George has never seen a D-dimer value of 0.0 ng/mL, and assumes this was performed on a human. He suggests reporting as less than the lower limit; particularly as a result this low would have no clinical significance.

Added 12.7.12: Dave McGlasson has worked with a number of animal specimens, and says the monoclonal antibodies in the quantitative D-dimer kits are specific for humans and do not detect animal D-dimers.

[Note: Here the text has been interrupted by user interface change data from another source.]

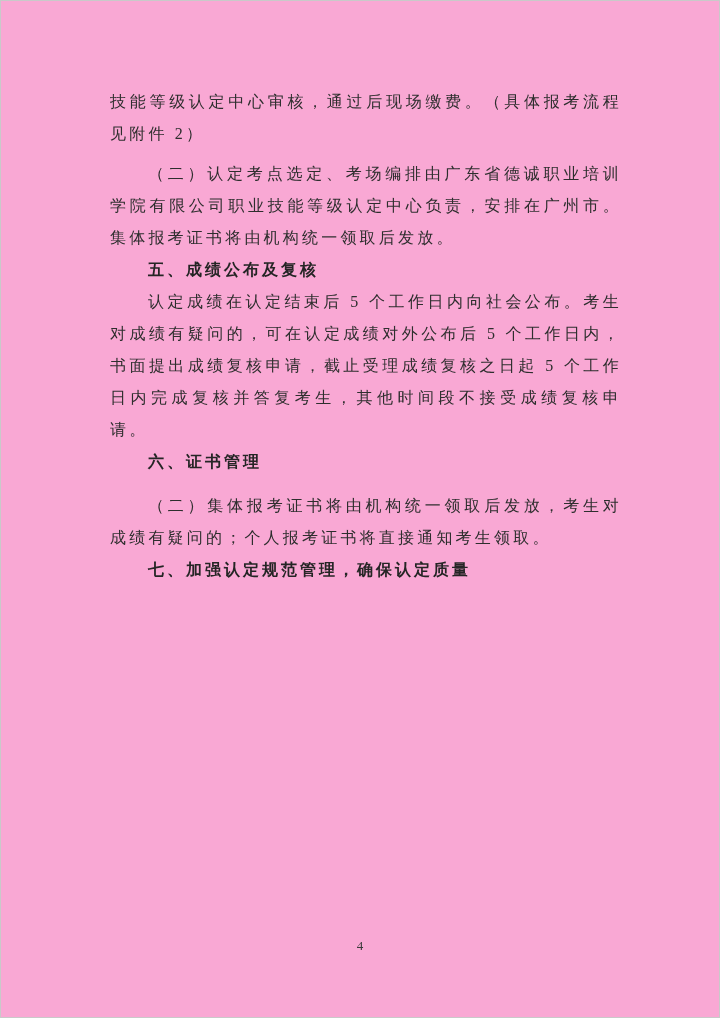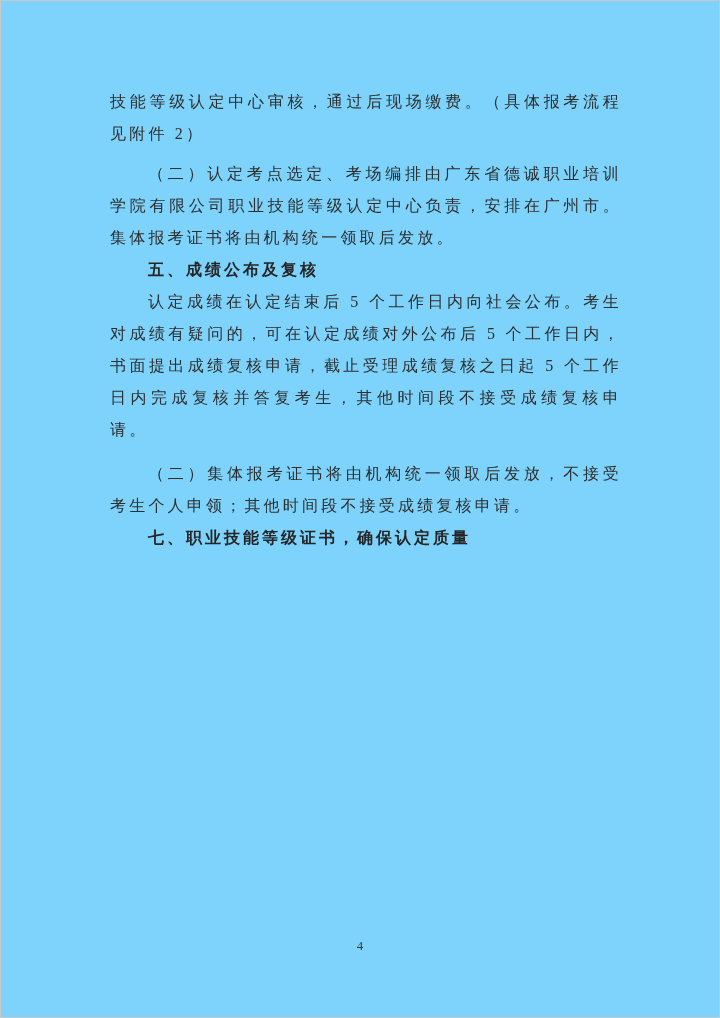--- a/index.html
+++ b/index.html
@@ -5,21 +5,21 @@
   * { margin: 0; padding: 0; box-sizing: border-box; }
   html, body {
     width: 720px;
     background: #ffffff;
     font-family: "Liberation Serif", "DejaVu Serif", serif;
   }
   .page {
     position: relative;
     width: 720px;
     height: 1018px;
-    background: #7dd3fc;
+    background: #f9a8d4;
     box-shadow: inset 0 0 0 1px #c9c9c9;
     overflow: hidden;
   }
   .doc-body {
     position: absolute;
     top: 86px;
     left: 110px;
     width: 512px;
     color: #2e2e2e;
     font-size: 16px;
@@ -53,17 +53,18 @@
 </style>
 </head>
 <body>
 
 <div class="page">
   <div class="doc-body" id="doc-body">
       <p class="para cont">技能等级认定中心审核，通过后现场缴费。（具体报考流程见附件 2）</p>
       <p class="para gap-sm">（二）认定考点选定、考场编排由广东省德诚职业培训学院有限公司职业技能等级认定中心负责，安排在广州市。集体报考证书将由机构统一领取后发放。</p>
       <p class="heading">五、成绩公布及复核</p>
       <p class="para">认定成绩在认定结束后 5 个工作日内向社会公布。考生对成绩有疑问的，可在认定成绩对外公布后 5 个工作日内，书面提出成绩复核申请，截止受理成绩复核之日起 5 个工作日内完成复核并答复考生，其他时间段不接受成绩复核申请。</p>
-      <p class="para gap">（二）集体报考证书将由机构统一领取后发放，不接受考生个人申领；其他时间段不接受成绩复核申请。</p>
-      <p class="heading">七、职业技能等级证书，确保认定质量</p>
+      <p class="heading">六、证书管理</p>
+      <p class="para gap">（二）集体报考证书将由机构统一领取后发放，考生对成绩有疑问的；个人报考证书将直接通知考生领取。</p>
+      <p class="heading">七、加强认定规范管理，确保认定质量</p>
     </div>
   <div class="page-number">4</div>
 </div>
 
 </body></html>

Anti-Xa Calibrators (December 6)

Scott Miller wrote: We will soon be validating our PTT heparin therapeutic range by using a comparison between an anti-Xa assay and PTTs run with our new lot of PTT reagent. I have always understood that when calibrating an anti-Xa assay for this procedure, one should always make the calibrator by dilution of the same type of heparin used at the institution. Yet the kit we received from IL includes a box of WHO-certified calibrators. Should these be used instead of the homemade stuff?

George definitely recommends using the provided calibrators provided. Not only are they traceable to WHO international UFH and LMWH standards, they also enable you to construct a hybrid curve, one that may be used to report both UFH and LMWH results from the anti-Xa assay without have to change curves. Plus, home-brew curves tend to flatten out at the top end. George also suggests using the anti-Xa directly to report heparin results.

BD Recalls Citrate Tubes (December 6)

Kelly Townsend received a letter stating that BD Vacutainer is recalling a lot of their 2.7 mL sodium citrate tubes due to lithium heparin contamination. Has anyone seen issues with this and how are folks investigating?

FDA Requires Precise Heparin Label (December 7)

Elaine Benoit sent an FDA alert regarding a heparin label change: “This label change will require manufacturers of Heparin Lock Flush Solution, USP and Heparin Sodium Injection, USP to clearly state the strength of the entire container of the medication followed by how much of the medication is in 1 milliliter (mL). These modifications will eliminate the need for health care professionals to calculate the total amount of heparin medication in a product containing more than 1 mL, thereby reducing the risk of miscalculations that may result in medication errors.”

ELISA Vs. LIA VWF:Ag (December 18)

Jasmina Ahluwalia asked if there is any advantage of an LIA assay over ELISA for (VWF:Ag).

George replied the two methods have similar sensitivity, specificity, linearity, and CV% characteristics, however the LIA is usually designed for automated applications, where the analytical time is often less than 10 minutes. The ELISA is usually performed manually, or on an automated fluid manager, and requires approximately 2.5 hours to complete. Your choice depends on how your laboratory is equipped.

Platelet Function Testing and the Bleeding Time (December 28)

In 2009 Dave McGlasson and George published McGlasson DL, Fritsma GA, Whole blood platelet aggregometry and platelet function testing. Semin Thromb Hemost 2009;35:168–80. This article, the second-most cited in the 2009 Seminars in Thrombosis and Hemostasis, reminded George of our Quick Question about the Ivy bleeding time posted in early November, and subsequently lost when our site crashed in late November. While our goal in posting the Quick Question was to reemphasize the futility of the bleeding time, research led to a lengthy and engrossing article by medical historian Dr. Patricia Spain Ward, 1931–1995, “Who Will Bell the Cat? Andrew C. Ivy and Krebiozen.” The article was published in the Bulletin of the History of Medicine 1984;58:28–52. George prepared a brief summary of the bleeding time test, Ivy’s role in its development, and his subsequent fall from grace when he promoted a false cancer cure, attached to this post.

Announcements About the New Oral Anticoagulants

This month’s Fritsma Factor features a number of December announcements about the efficacy and safety of dabigatran, rivaroxaban, and apixaban, which was released by the FDA on December 28 for prevention of stroke in Afib.